Тут он уцепился за Женомора уже обеими руками.
— Так-то, господа, — не унимался он, — мой папаша отправил меня в леса Канады, вот там меня вдруг и осенило, я говорю про идею моего аэроплана, совершенно сногсшибательный аэроплан, летает и вперед, и назад, и перпендикулярно! У меня в голове он был уже полностью завершен. Мне и расчетов особых не потребовалось. Цифры, которые я заносил в школьную общую тетрадь, приходили на ум сами собой. У меня никогда не было надобности ни проглядывать свои формулы заново, ни перепроверять их. Все было точно и сходилось как нельзя лучше. А тем не менее мне пришлось ждать три года, прежде чем я смог заняться постройкой своего аэроплана… Гарсон, еще одну «Меркюри»! — заорал он, снова наполняя наши стаканы. — Это замечательно, так за ваше здоровье, господа!

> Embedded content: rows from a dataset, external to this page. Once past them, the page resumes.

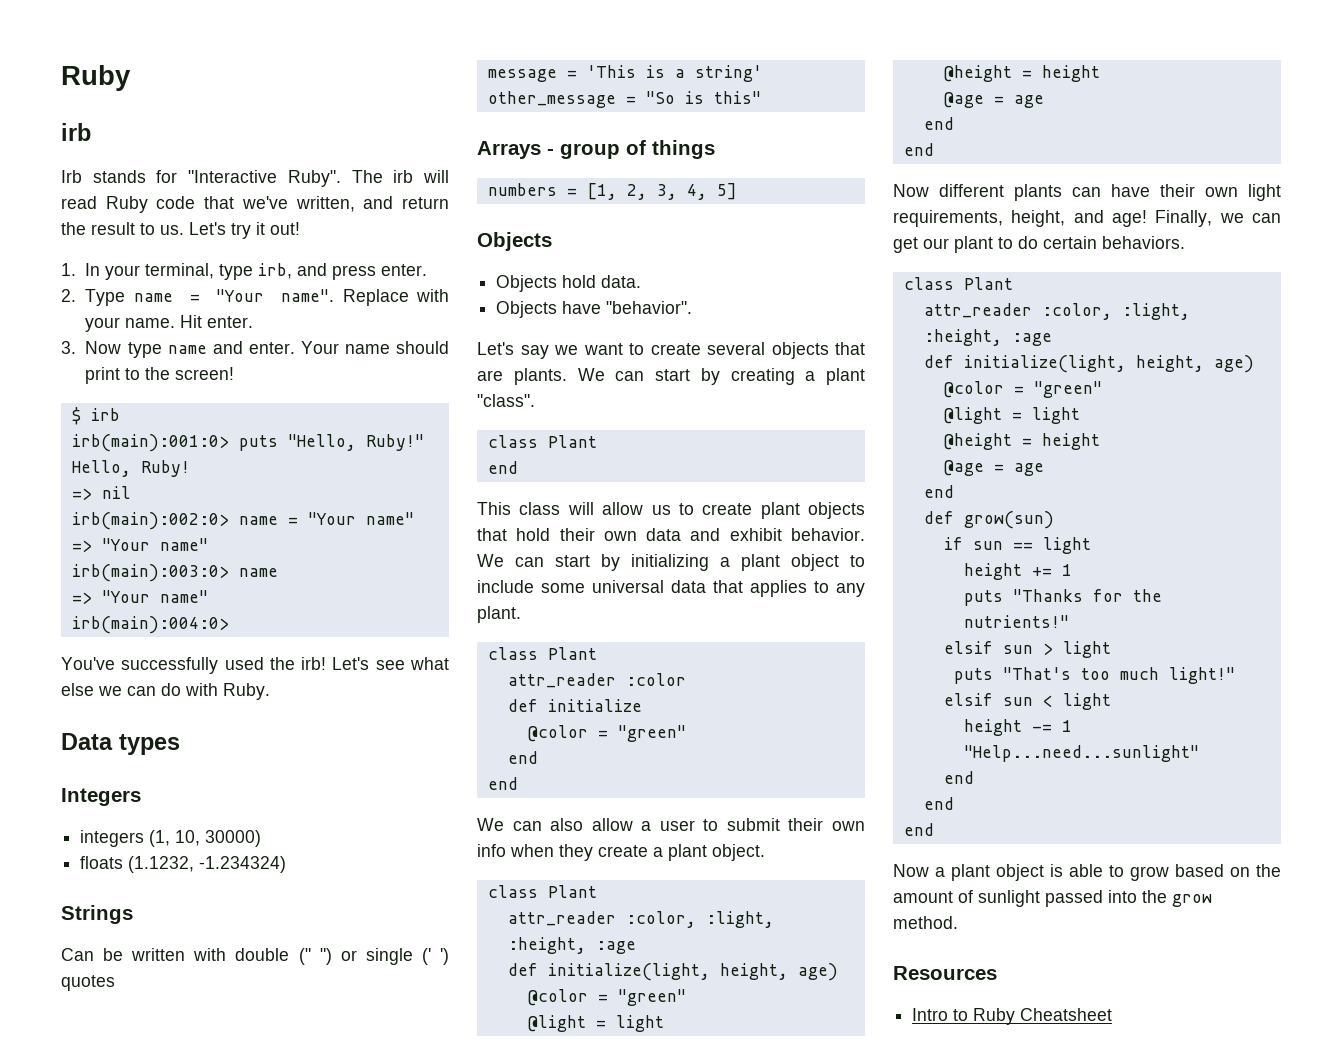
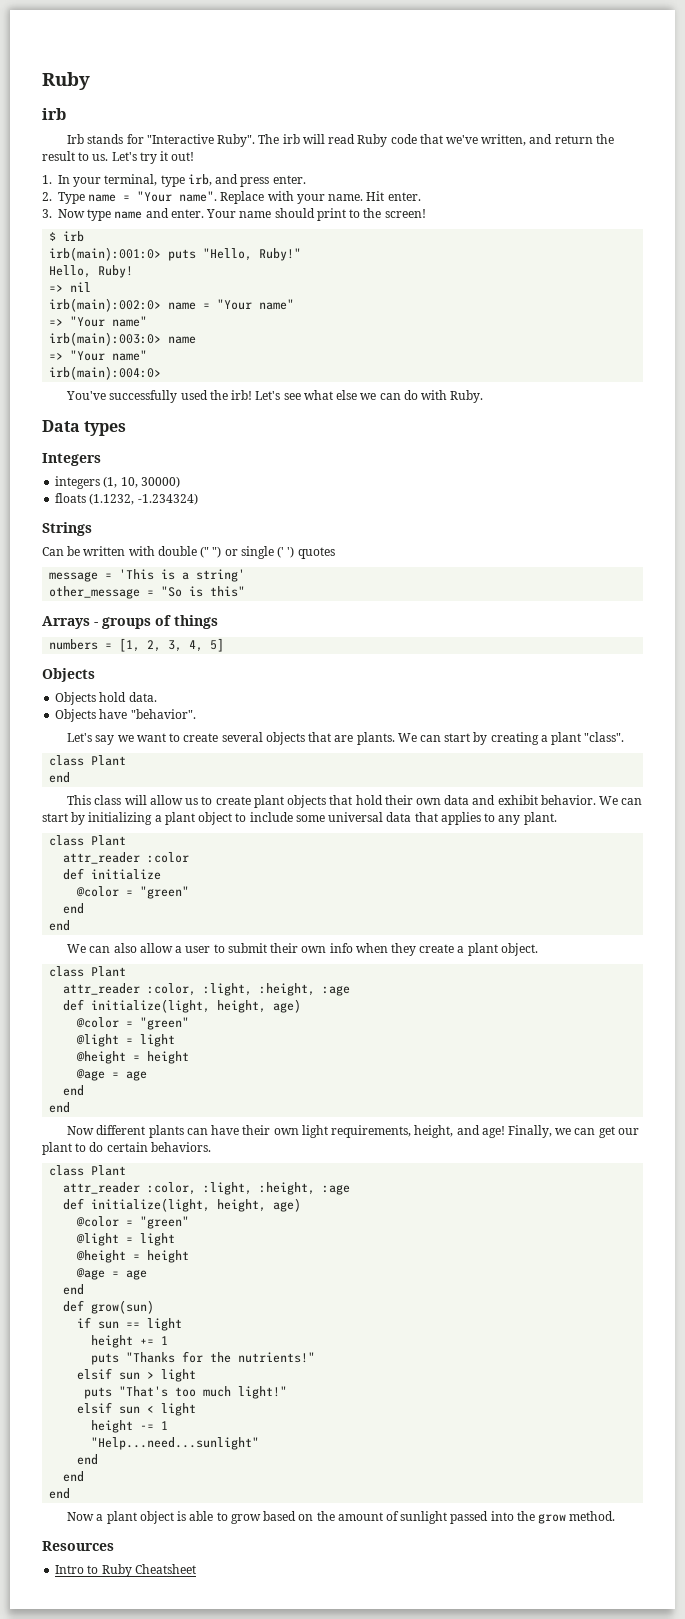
- Arrays - group of things
+ Arrays - groups of things

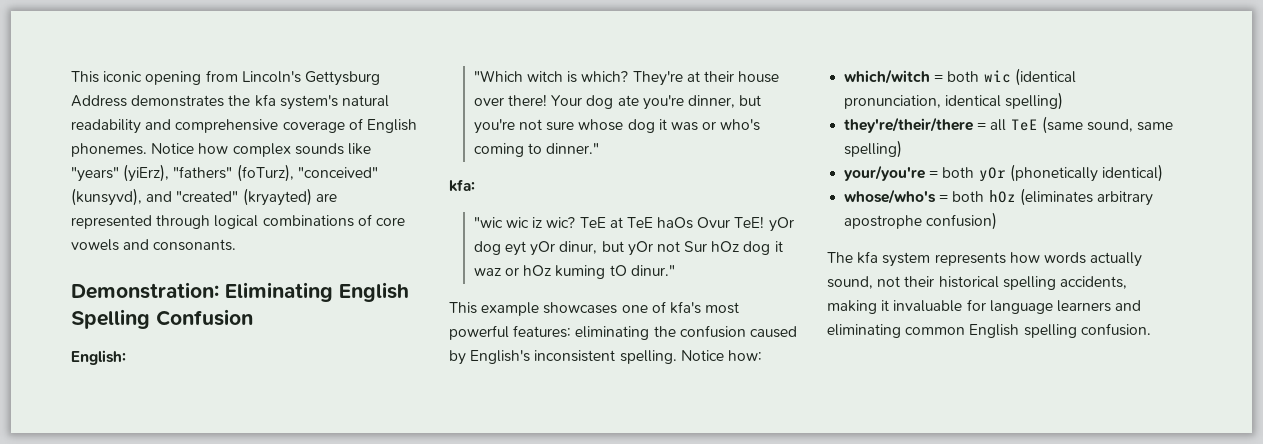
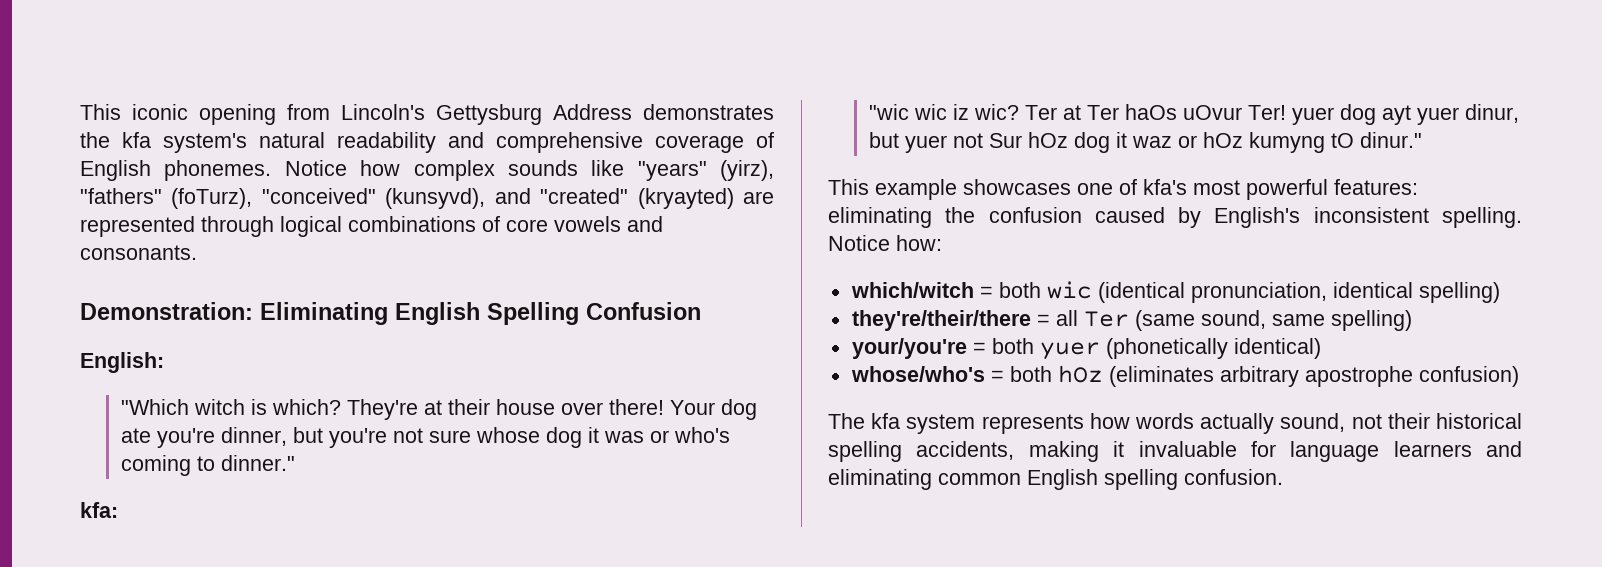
- Notice how complex sounds like "years" (yiErz), "fathers" (foTurz), "conceived" (kunsyvd), and "created" (kryayted) are represented through logical combinations of core vowels and consonants.
+ Notice how complex sounds like "years" (yirz), "fathers" (foTurz), "conceived" (kunsyvd), and "created" (kryayted) are represented through logical combinations of core vowels and consonants.
- TeE at TeE haOs Ovur TeE! yOr dog eyt yOr dinur, but yOr not Sur hOz dog it waz or hOz kuming tO dinur."
+ Ter at Ter haOs uOvur Ter! yuer dog ayt yuer dinur, but yuer not Sur hOz dog it waz or hOz kumyng tO dinur."
- they're/their/there = all TeE (same sound, same spelling)
+ they're/their/there = all Ter (same sound, same spelling)
- your/you're = both yOr (phonetically identical)
+ your/you're = both yuer (phonetically identical)

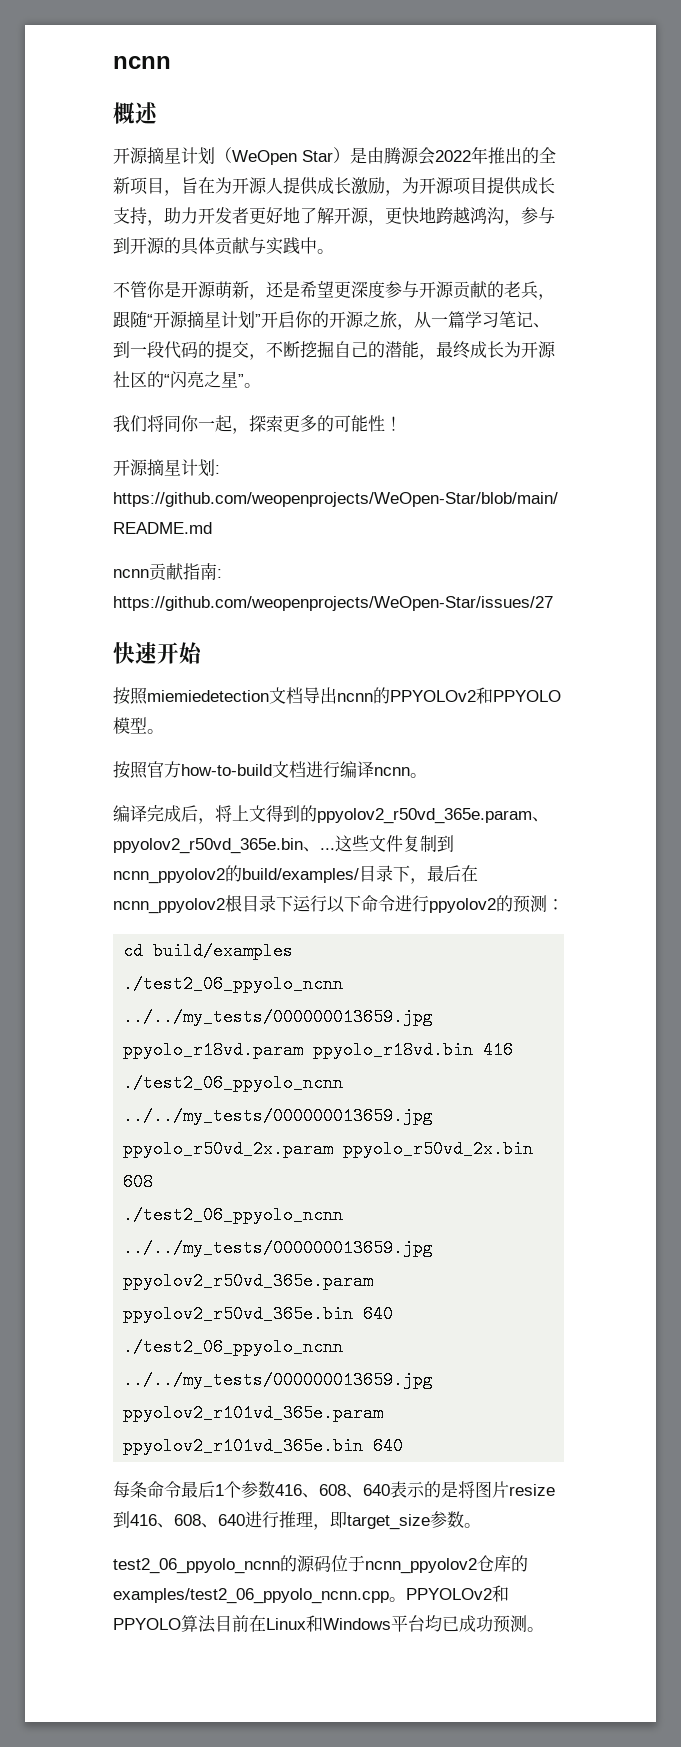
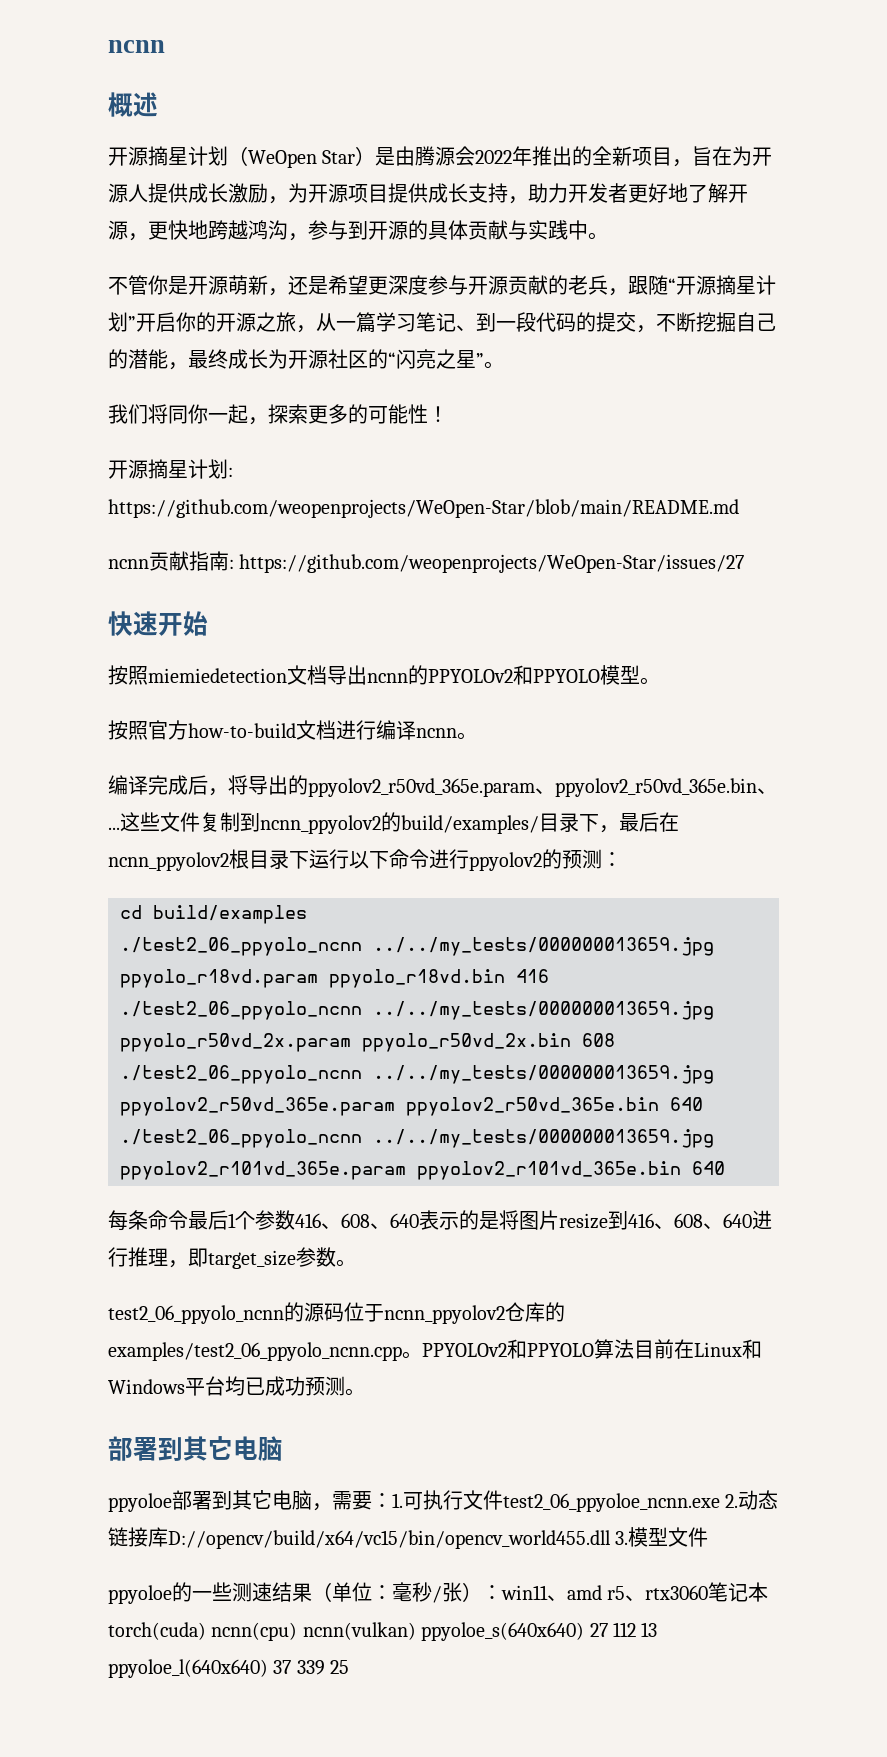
- 编译完成后，将上文得到的ppyolov2_r50vd_365e.param、ppyolov2_r50vd_365e.bin、...
+ 编译完成后，将导出的ppyolov2_r50vd_365e.param、ppyolov2_r50vd_365e.bin、...
  PPYOLOv2和PPYOLO算法目前在Linux和Windows平台均已成功预测。
+ 部署到其它电脑
+ ppyoloe部署到其它电脑，需要：1.可执行文件test2_06_ppyoloe_ncnn.exe 2.动态链接库D://opencv/build/x64/vc15/bin/opencv_world455.dll 3.模型文件
+ ppyoloe的一些测速结果（单位：毫秒/张）：win11、amd r5、rtx3060笔记本torch(cuda) ncnn(cpu) ncnn(vulkan) ppyoloe_s(640x640) 27 112 13 ppyoloe_l(640x640) 37 339 25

И он продолжил, изъясняясь все более заплетающимся языком:
— Мой родитель был президентом апелляционного суда. Он и слышать не желал о моем аэроплане. Потому-то и пришлось ждать три года на захолустной канадской ферме, я там по грязи шлепал, возделывал ниву, рубил деревья, корчевал пни и рыл глубокие канавы, а то еще пахал в поте лица, плуг был тяжелый, липкий, грязный; я в три погибели гнулся над ним и над этим черноземом, гнулся, как всякий, кто предается земледельческим трудам… и это я, знавший, что мой долг — летать, в один прекрасный день победив закон тяготения, и путешествовать так же быстро, как солнечный луч. Это было жестоко. Я только в прошлом году, когда отец умер, смог вернуться во Францию, с тех пор морду себе разбиваю раза два — три в месяц… регулярно… Гарсон, «Меркюри», последнюю, у меня больше ни гроша.